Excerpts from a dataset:
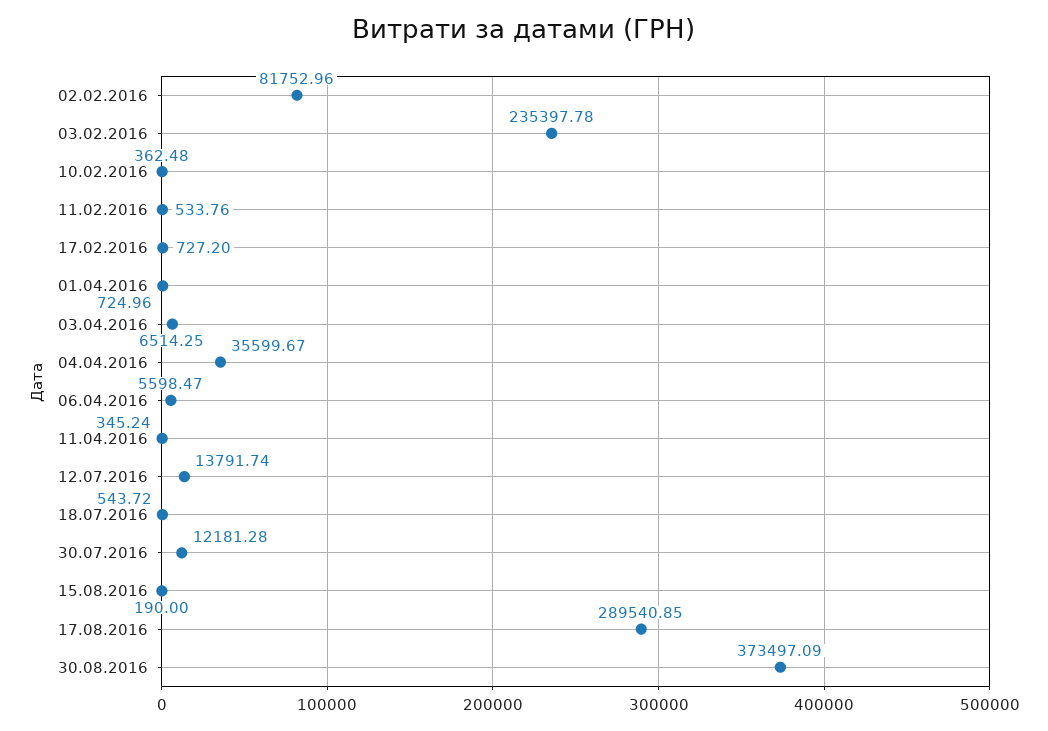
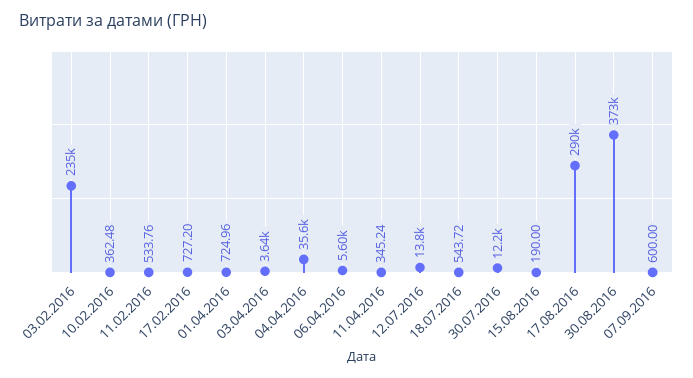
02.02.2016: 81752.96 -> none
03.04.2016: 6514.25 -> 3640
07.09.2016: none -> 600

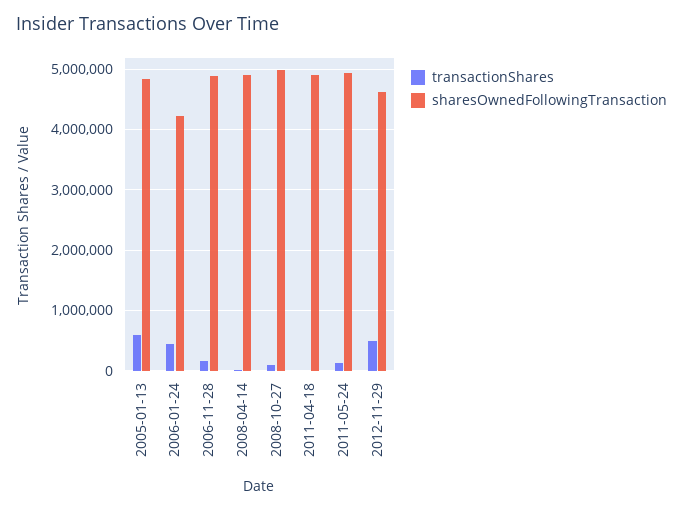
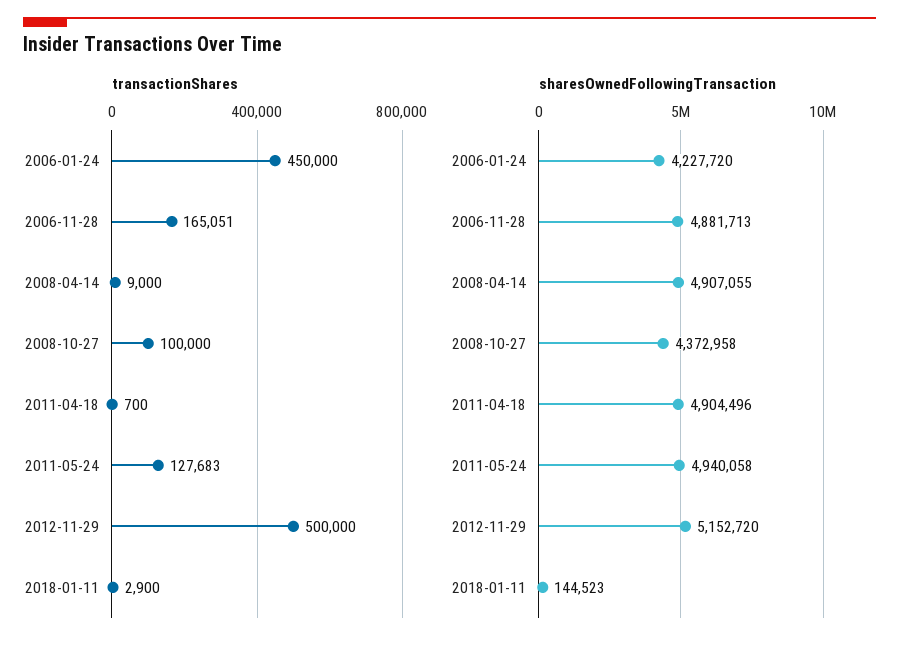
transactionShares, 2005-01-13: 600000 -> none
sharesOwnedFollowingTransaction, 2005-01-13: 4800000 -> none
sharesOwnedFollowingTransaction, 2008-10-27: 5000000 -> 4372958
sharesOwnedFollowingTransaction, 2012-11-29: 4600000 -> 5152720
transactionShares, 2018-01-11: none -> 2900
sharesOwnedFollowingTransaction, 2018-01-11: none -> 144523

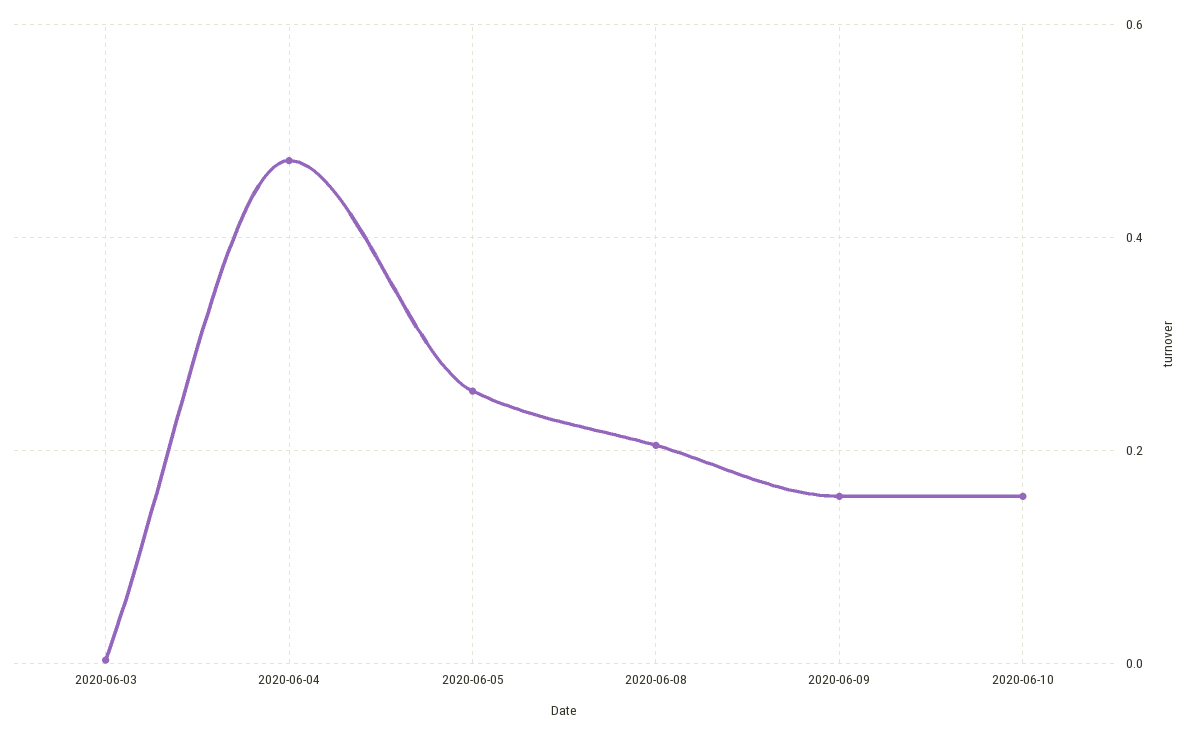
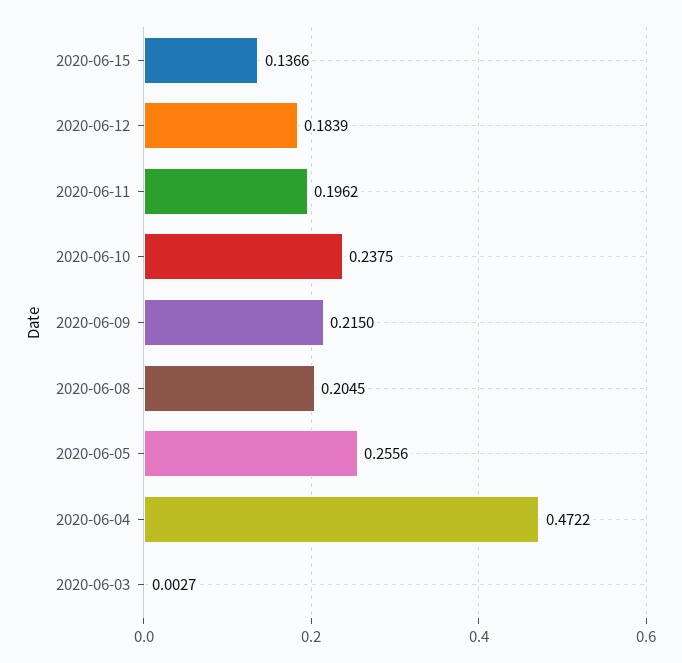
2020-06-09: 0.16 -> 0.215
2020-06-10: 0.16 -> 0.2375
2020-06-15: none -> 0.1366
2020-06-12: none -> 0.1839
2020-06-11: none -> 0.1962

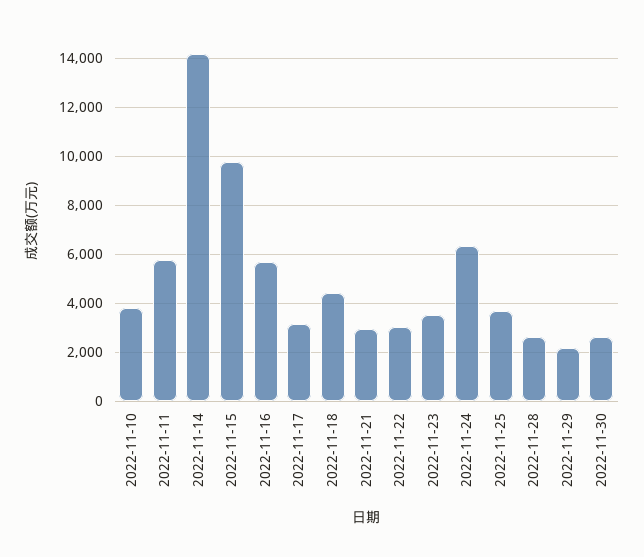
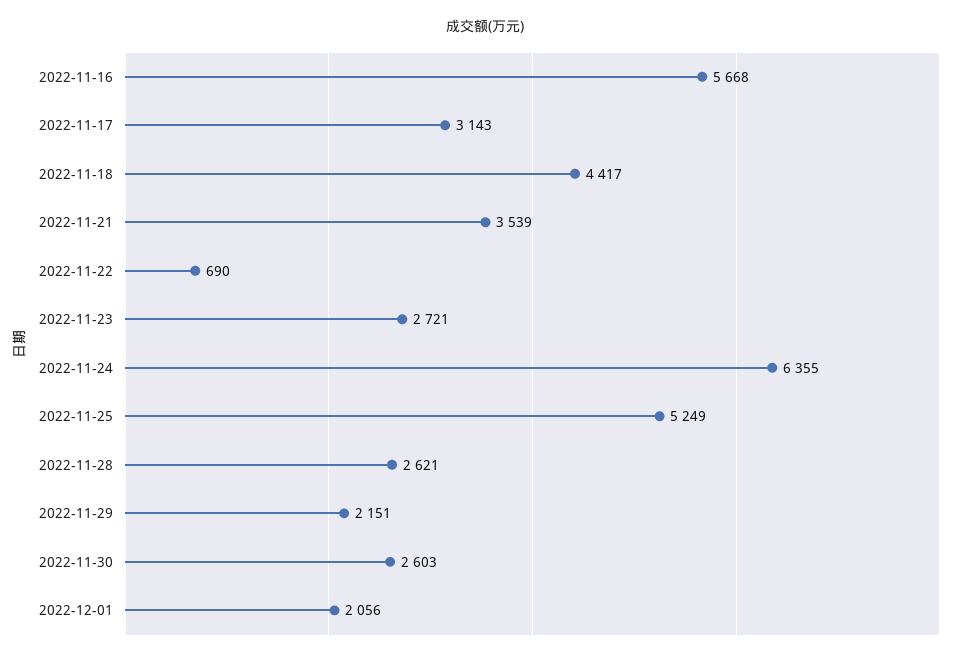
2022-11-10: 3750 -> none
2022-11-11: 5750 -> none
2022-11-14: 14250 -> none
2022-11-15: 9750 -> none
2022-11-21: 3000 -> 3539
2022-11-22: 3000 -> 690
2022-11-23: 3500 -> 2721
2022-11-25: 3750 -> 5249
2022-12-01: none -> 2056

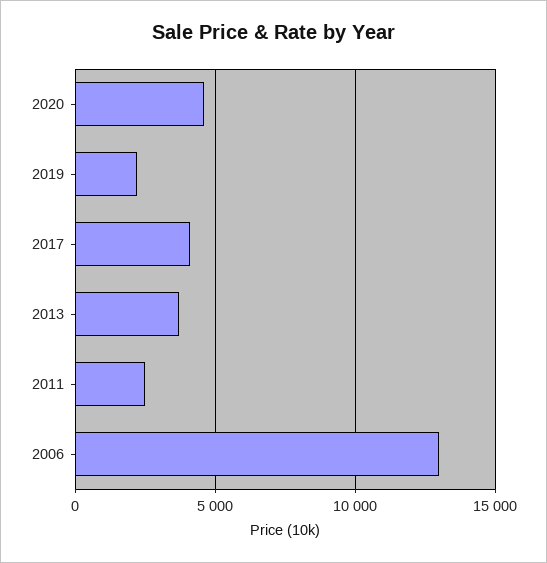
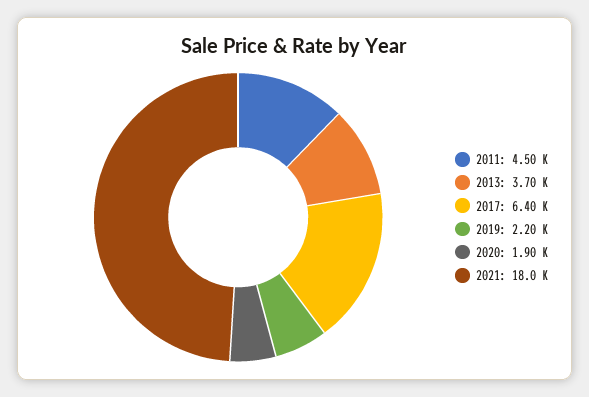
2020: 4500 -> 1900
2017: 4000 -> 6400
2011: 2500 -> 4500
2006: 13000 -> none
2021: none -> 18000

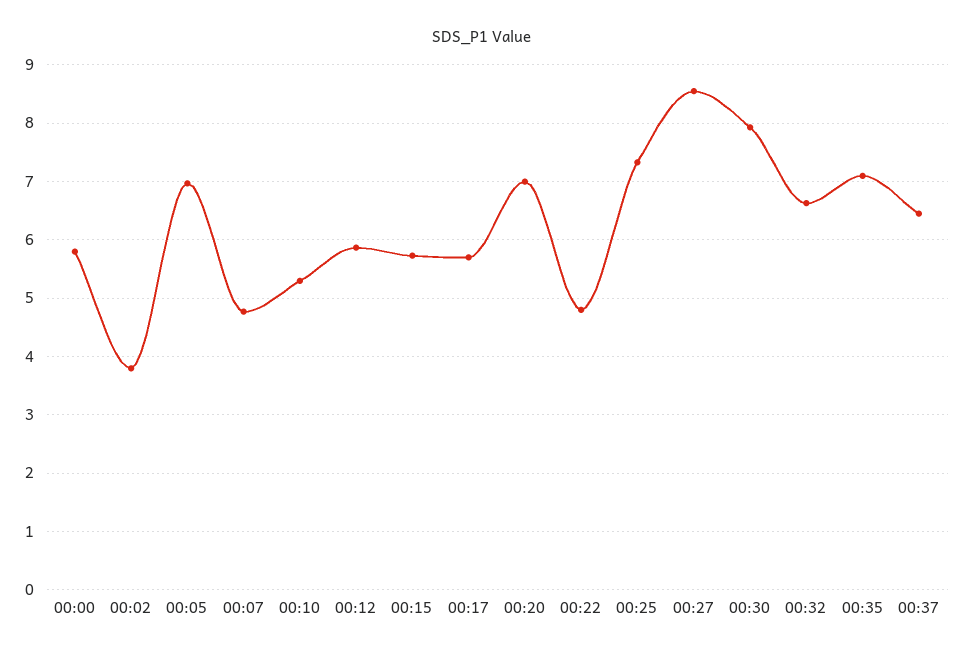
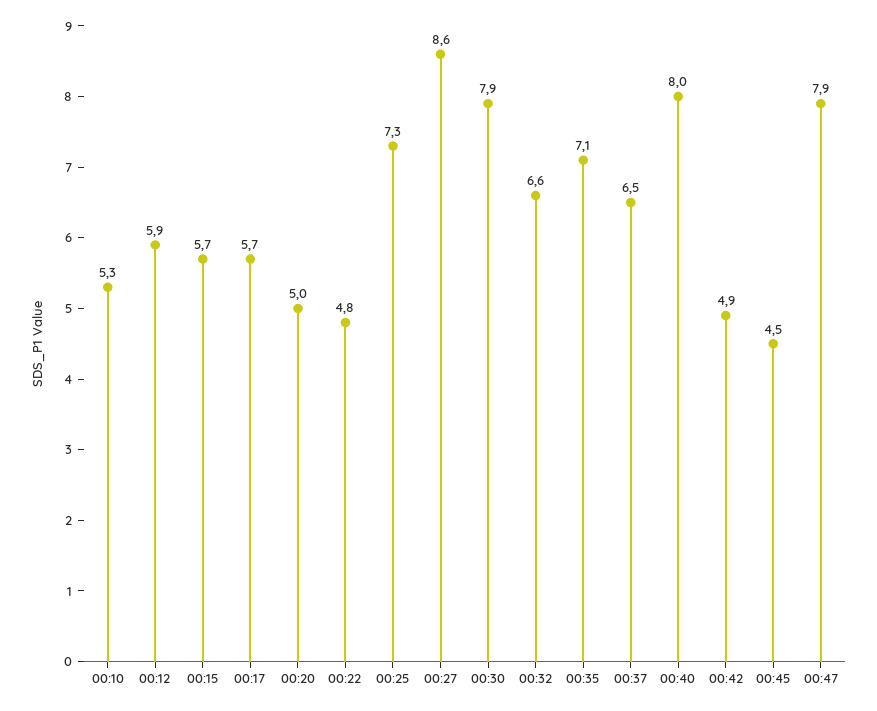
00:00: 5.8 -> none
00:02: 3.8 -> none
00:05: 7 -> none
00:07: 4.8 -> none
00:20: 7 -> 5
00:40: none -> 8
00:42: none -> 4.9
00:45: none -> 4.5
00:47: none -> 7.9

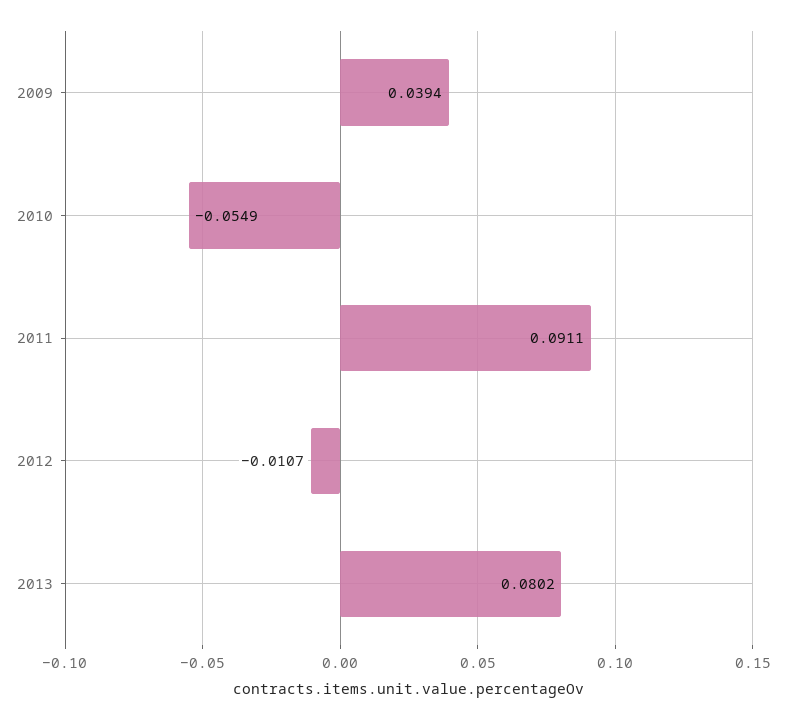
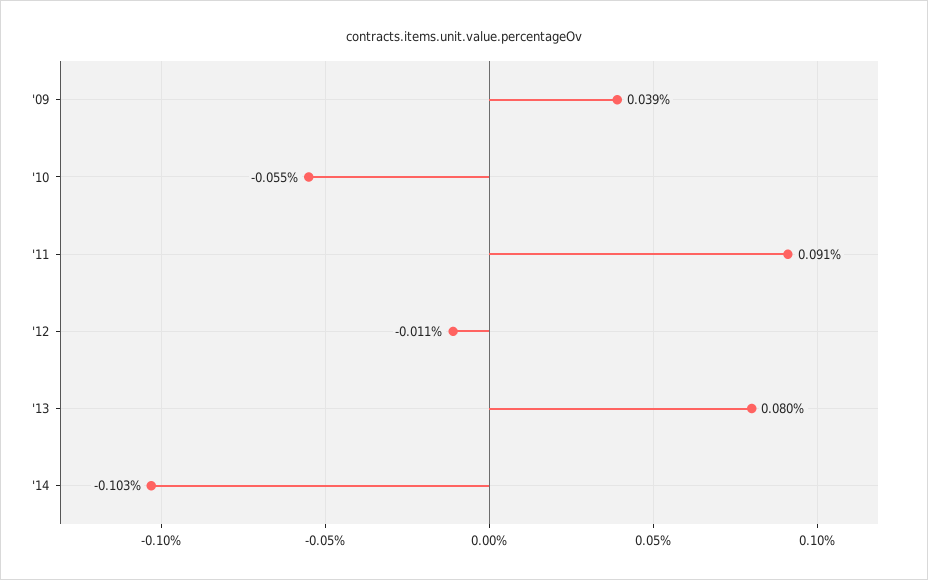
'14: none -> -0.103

Requirement: All lines above holding the word "transactionShares" make up the answer; copy each one.

Answer section:
transactionShares, 2005-01-13: 600000 -> none
transactionShares, 2018-01-11: none -> 2900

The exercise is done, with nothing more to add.